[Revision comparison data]
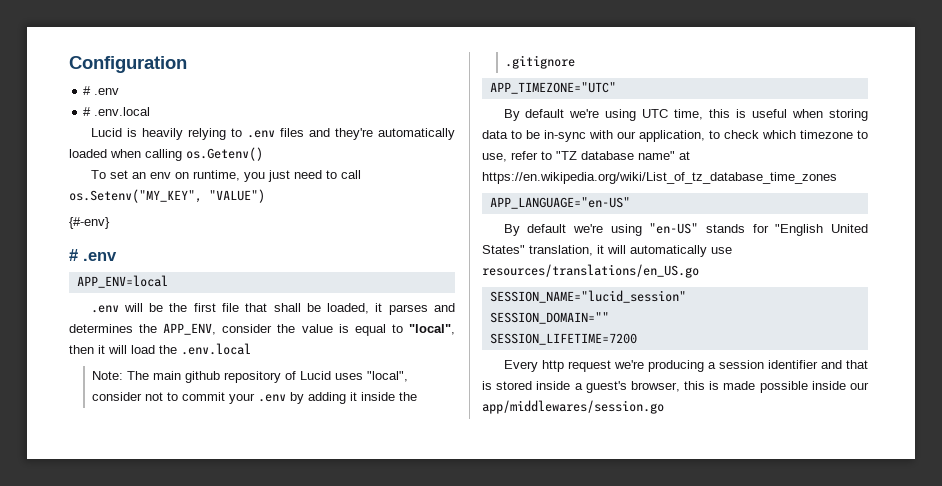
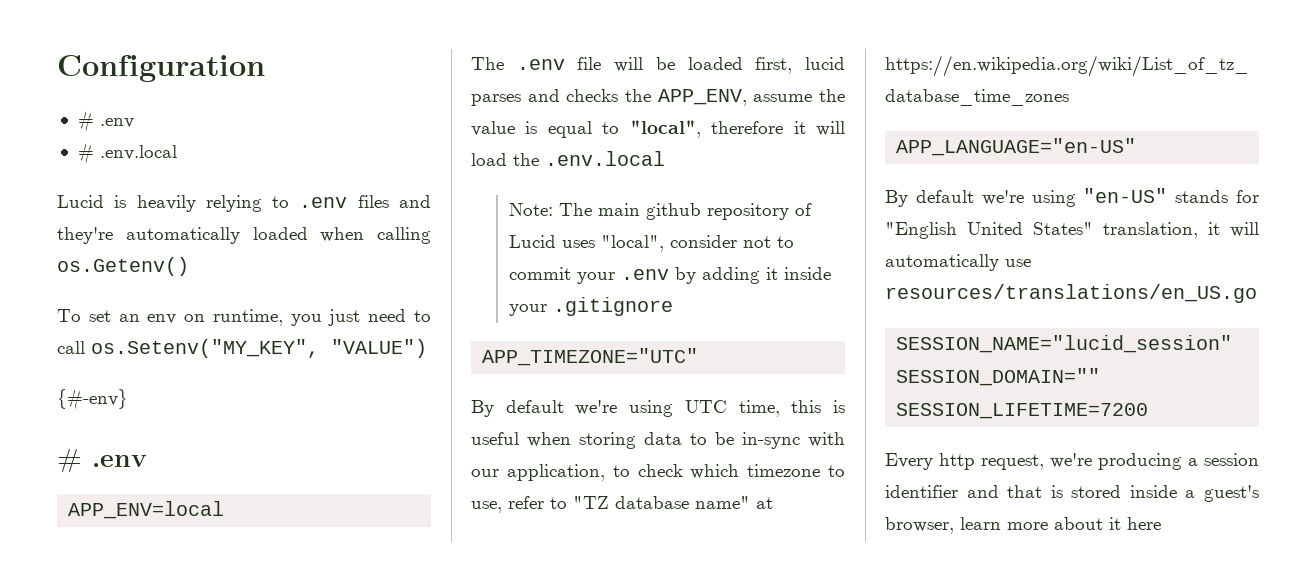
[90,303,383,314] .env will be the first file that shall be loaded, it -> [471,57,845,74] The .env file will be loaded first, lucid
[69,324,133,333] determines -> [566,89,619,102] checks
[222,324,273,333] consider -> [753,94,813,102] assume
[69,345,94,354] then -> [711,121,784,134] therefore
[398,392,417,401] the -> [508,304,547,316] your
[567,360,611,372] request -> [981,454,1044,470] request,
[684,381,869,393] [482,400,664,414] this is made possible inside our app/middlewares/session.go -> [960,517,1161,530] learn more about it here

> [YOUR GOAL]:
Copy each line above precisely, dropping the pictures.

> [ANSWER SPACE]:
[90,303,383,314] .env will be the first file that shall be loaded, it -> [471,57,845,74] The .env file will be loaded first, lucid
[69,324,133,333] determines -> [566,89,619,102] checks
[222,324,273,333] consider -> [753,94,813,102] assume
[69,345,94,354] then -> [711,121,784,134] therefore
[398,392,417,401] the -> [508,304,547,316] your
[567,360,611,372] request -> [981,454,1044,470] request,
[684,381,869,393] [482,400,664,414] this is made possible inside our app/middlewares/session.go -> [960,517,1161,530] learn more about it here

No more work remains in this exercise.